Prompt:
Check every line below for the string "onrender". Copy the ones that have it.

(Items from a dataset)

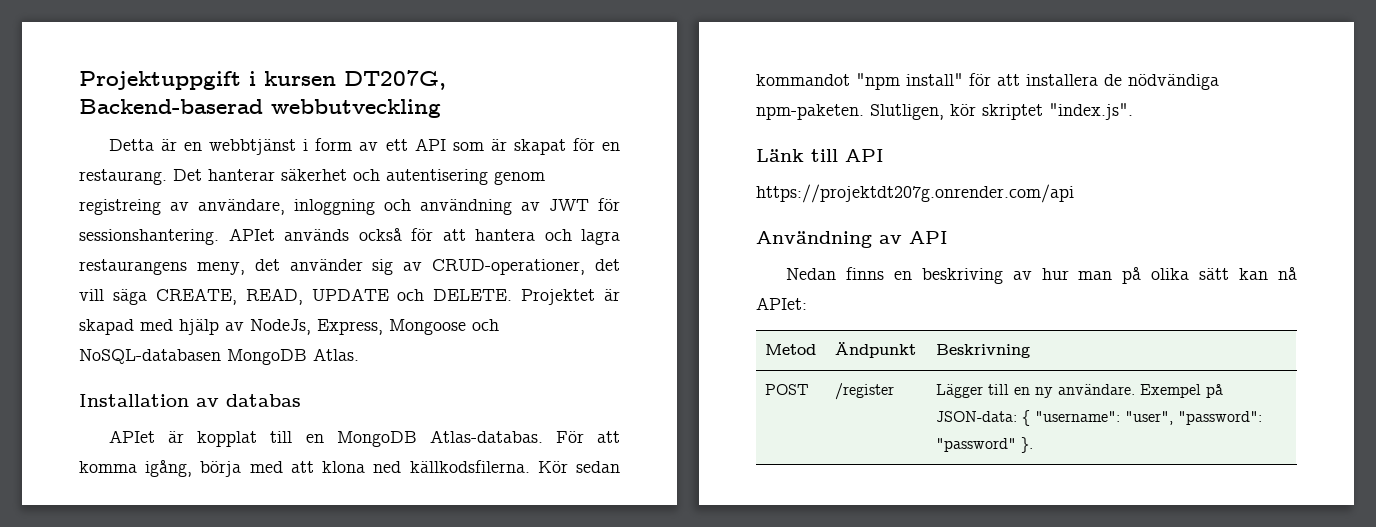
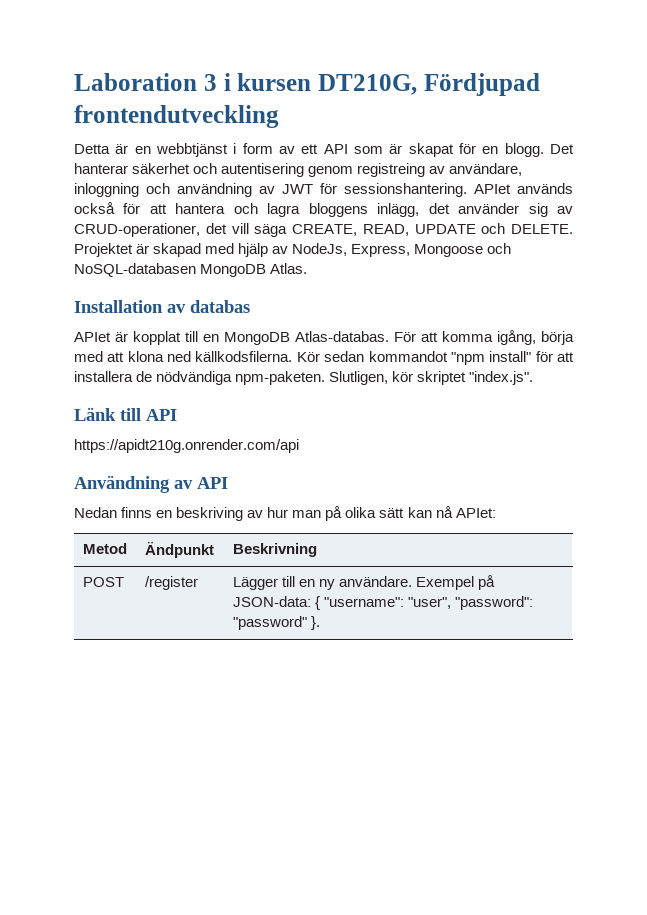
- Projektuppgift i kursen DT207G, Backend-baserad webbutveckling
+ Laboration 3 i kursen DT210G, Fördjupad frontendutveckling
- Detta är en webbtjänst i form av ett API som är skapat för en restaurang.
+ Detta är en webbtjänst i form av ett API som är skapat för en blogg.
- APIet används också för att hantera och lagra restaurangens meny, det använder sig av CRUD-operationer, det vill säga CREATE, READ, UPDATE och DELETE.
+ APIet används också för att hantera och lagra bloggens inlägg, det använder sig av CRUD-operationer, det vill säga CREATE, READ, UPDATE och DELETE.
- https://projektdt207g.onrender.com/api
+ https://apidt210g.onrender.com/api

Task output:
- https://projektdt207g.onrender.com/api
+ https://apidt210g.onrender.com/api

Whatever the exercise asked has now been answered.